Stockholm (NordSIP) – A working paper by Professors Soohun Kim and Aaron Yoon has raised concerns over the contribution of UN PRI membership to the actual advancement of ESG investing and the sustainability agenda. The organisation responds that the limitations of the study hinder the generality of its results.
Kim and Yoon, from the Georgia Institute of Technology and Northwestern University, respectively, argue that the main benefit from membership of the UN PRI is the increased business flow rather than improved ESG performance.
“We find a significant increase in fund flow to signatory funds regardless of their prior fund-level ESG score. However, signatories do not improve fund-level ESG score while exhibiting a decrease in return. Further, they vote less on environmental issues and stocks in their portfolio experience increased environmental controversies,” they state.
“Funds that are smaller, younger, and had higher historical alpha are more likely to sign PRI, but only quant-driven and institution-only funds improve ESG post-signing. Overall, only a small number of funds improve ESG while many others use the PRI status to attract capital without making notable changes to ESG,” the report adds.
The analysis is robust to the choice of ESG scores as the researchers use MSCI ESG ratings, Sustainalytics Ratings and TruValue Labs, as well as to a range of alternative model specifications.

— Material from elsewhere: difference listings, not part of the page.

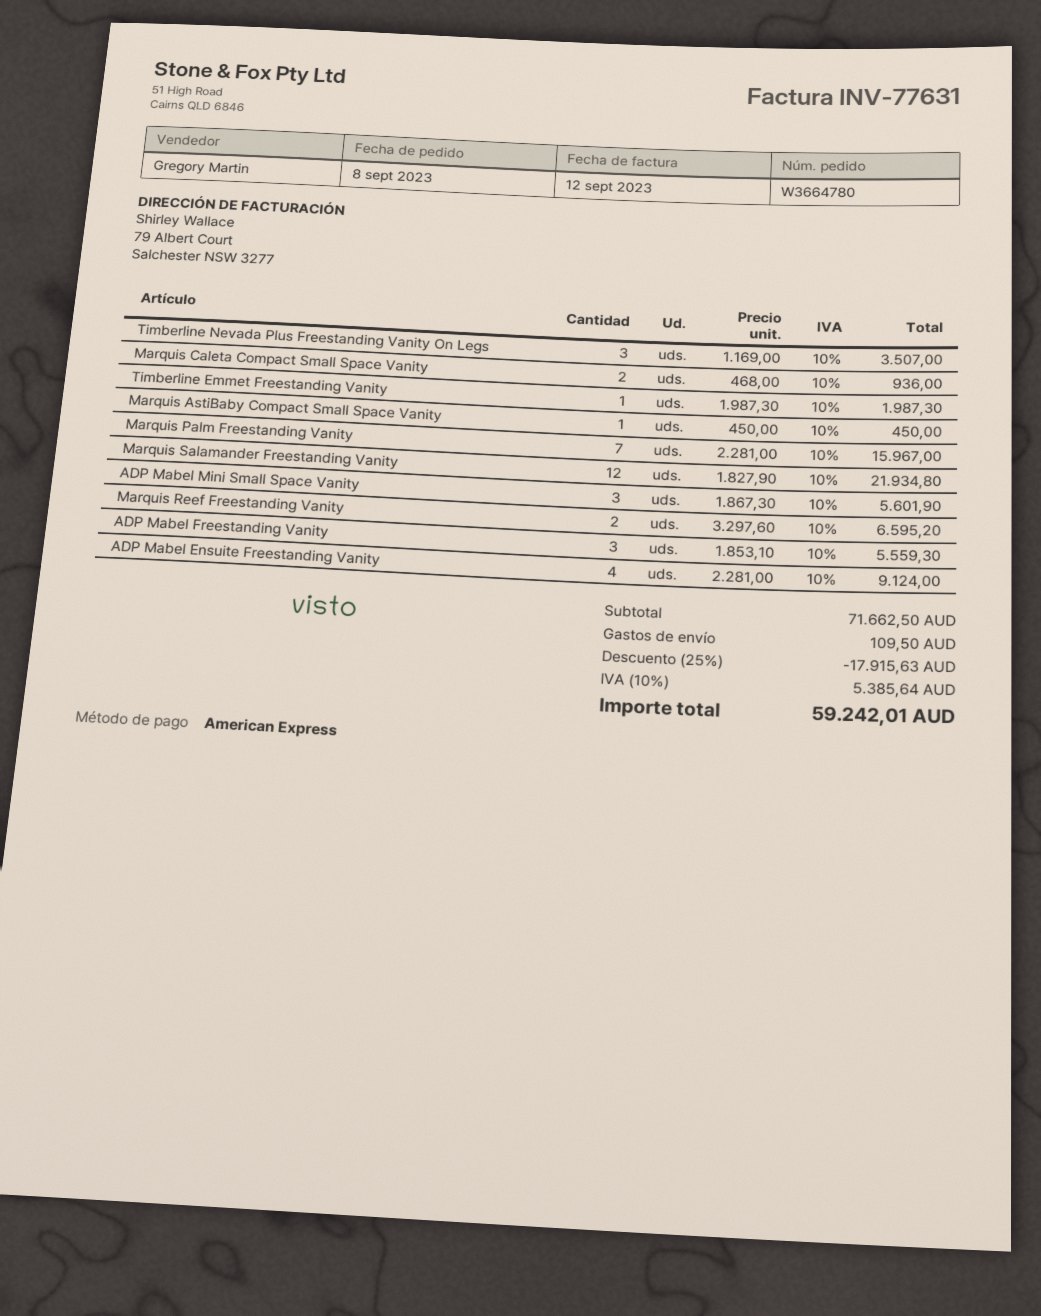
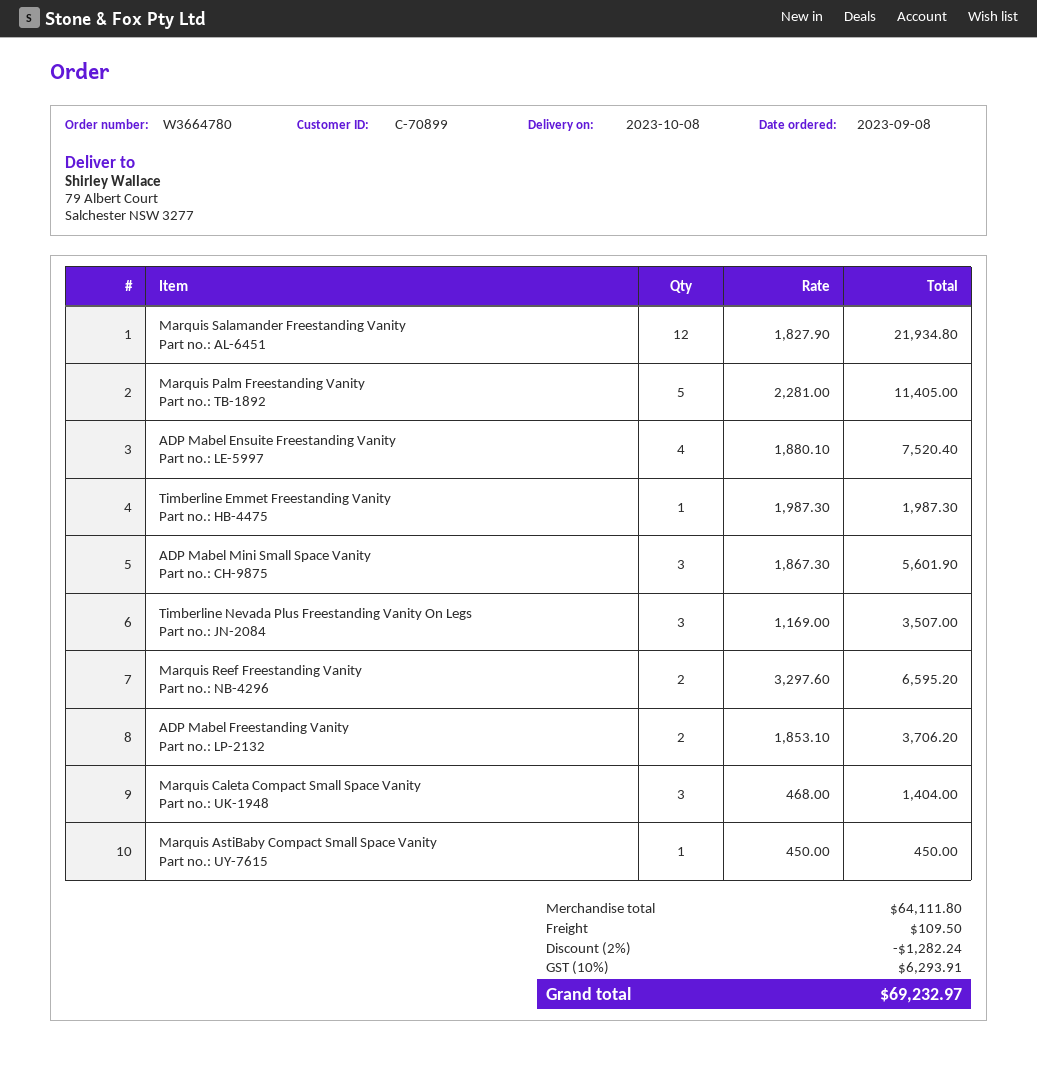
Marquis Caleta Compact Small Space Vanity: 2 x 468.00 = 936.00 -> 3 x 468.00 = 1404.00
Marquis Palm Freestanding Vanity: 7 x 2281.00 = 15967.00 -> 5 x 2281.00 = 11405.00
ADP Mabel Freestanding Vanity: 3 x 1853.10 = 5559.30 -> 2 x 1853.10 = 3706.20
ADP Mabel Ensuite Freestanding Vanity: 4 x 2281.00 = 9124.00 -> 4 x 1880.10 = 7520.40
subtotal: 71662.50 -> 64111.80
discount: 25% = 17915.63 -> 2% = 1282.24
tax: 10% = 5385.64 -> 10% = 6293.91
total: 59242.01 -> 69232.97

Following these results, Kim and Yoon conclude with a call for regulators to scrutinise asset managers’ ESG execution more closely and provide more detailed information on their ESG integration and for asset owners to be more aware of their capital allocation to ESG.

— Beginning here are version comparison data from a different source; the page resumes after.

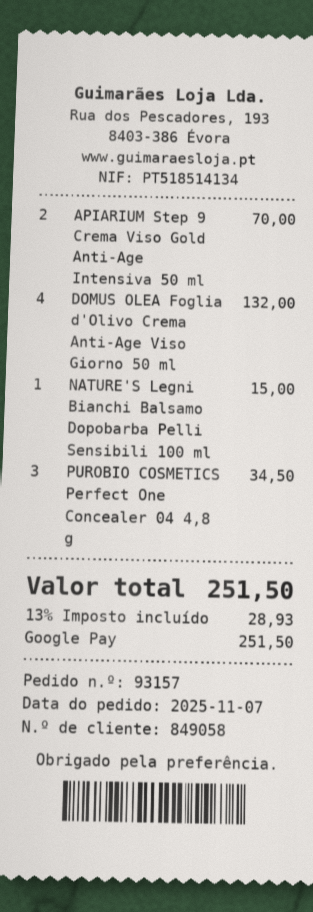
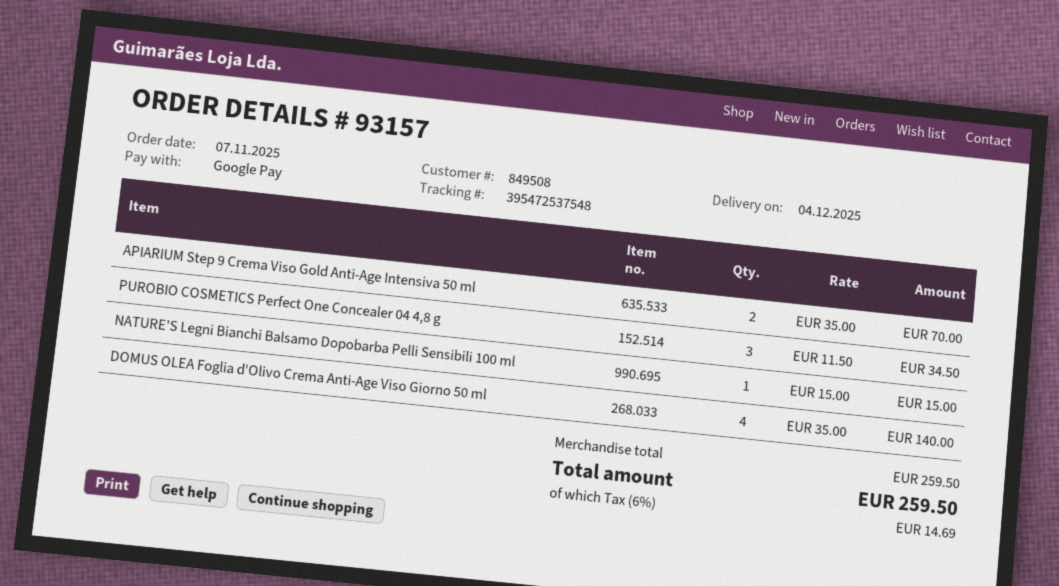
customer number: 849058 -> 849508
DOMUS OLEA Foglia d'Olivo Crema Anti-Age Viso Giorno 50 ml: 4 for 132.00 -> 4 for 140.00
tax: 13% = 28.93 -> 6% = 14.69
total: 251.50 -> 259.50

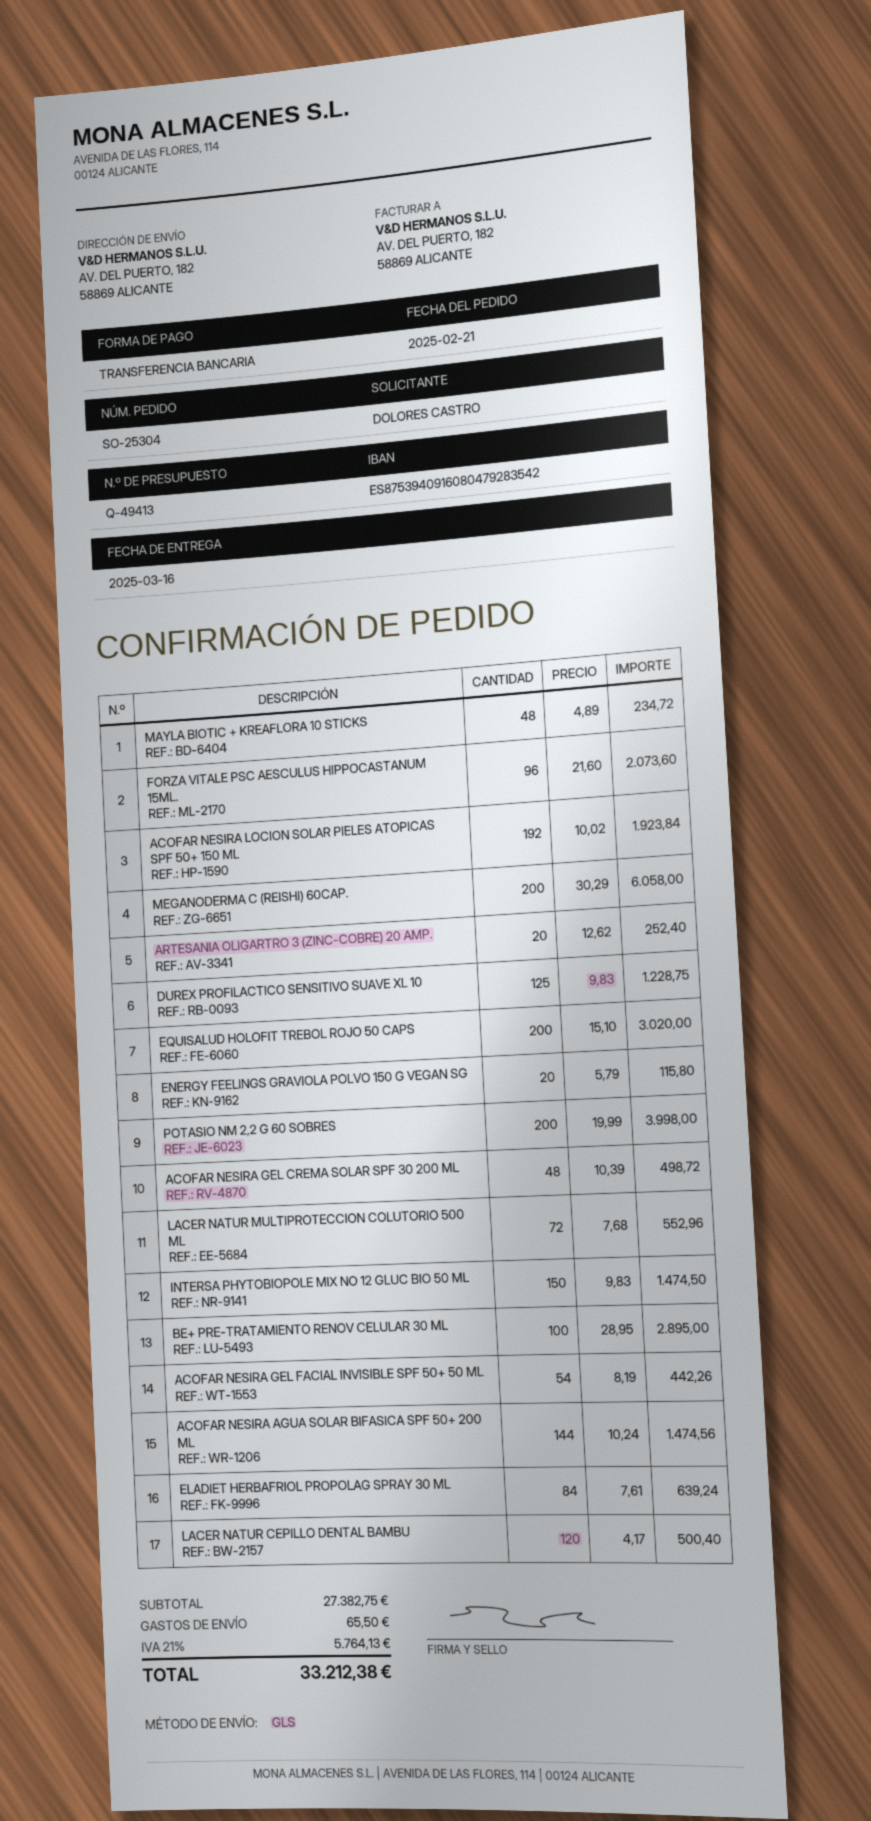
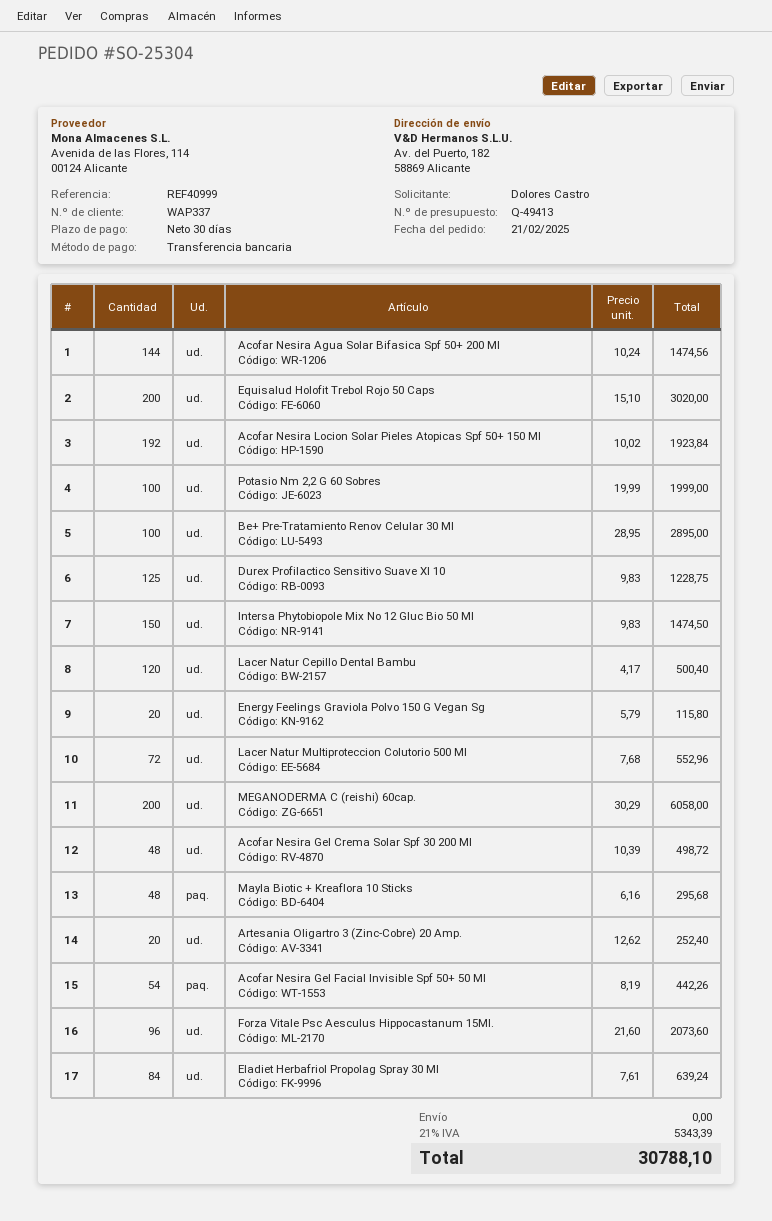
MAYLA BIOTIC + KREAFLORA 10 STICKS: 48 x 4.89 = 234.72 -> 48 x 6.16 = 295.68
POTASIO NM 2,2 G 60 SOBRES: 200 x 19.99 = 3998.00 -> 100 x 19.99 = 1999.00
shipping: 65.50 -> 0.00
tax: 21% = 5764.13 -> 21% = 5343.39
total: 33212.38 -> 30788.10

Narrow Sample, ESG Scores and Votes
Responding to these claims, a representative of the PRI highlighted several concerns with the current formulation of the paper, regarding which, we have learned, the organisation has been liaising with the authors. “First, the research involves a small and narrow sample size of only 470 US funds across 86 investors. Academics undertaking similar research would typically consider a sample size of 10,000 or more funds,” the PRI argues. “Second, the authors consider fund level ESG scores, which is not necessarily a measure of ESG performance. For example, funds could invest – and engage through their stewardship activities – in lower-performing ESG companies to seek ESG (and financial) out-performance, but in the process, leading to a lower, or overall, static ESG fund score.”
“Third, the paper states that funds ’vote less on environmental issues’, however, the paper’s own summary statistics find that 99.7% of the time signatories do in fact vote on environmental and social issues. In addition, the paper does not examine the degree to which funds are more likely to vote ’For’ ESG proposals, nor does the paper examine the real engagement activities of investors, which would have been a more appropriate set of analysis for this research,” the PRI representative adds.

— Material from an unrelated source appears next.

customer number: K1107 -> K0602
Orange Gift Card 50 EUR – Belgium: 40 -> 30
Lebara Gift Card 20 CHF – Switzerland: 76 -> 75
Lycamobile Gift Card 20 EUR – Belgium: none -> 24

“Finally, the findings are a ‘null result’. The authors do not find that funds increase their ESG scores, but this is not the same as saying that funds decrease their ESG scores. In other words, the authors are unable to find evidence of improvement, which is unsurprising, given the limited sample size and no control group.”
“PRI agrees that urgent progress is needed if we are to meet global sustainability targets, such as the Paris climate agreement and the UN SDGs,” the PRI concludes. “We will fully consider this research – as we do with all relevant academic research – to inform our work and that of our signatories.”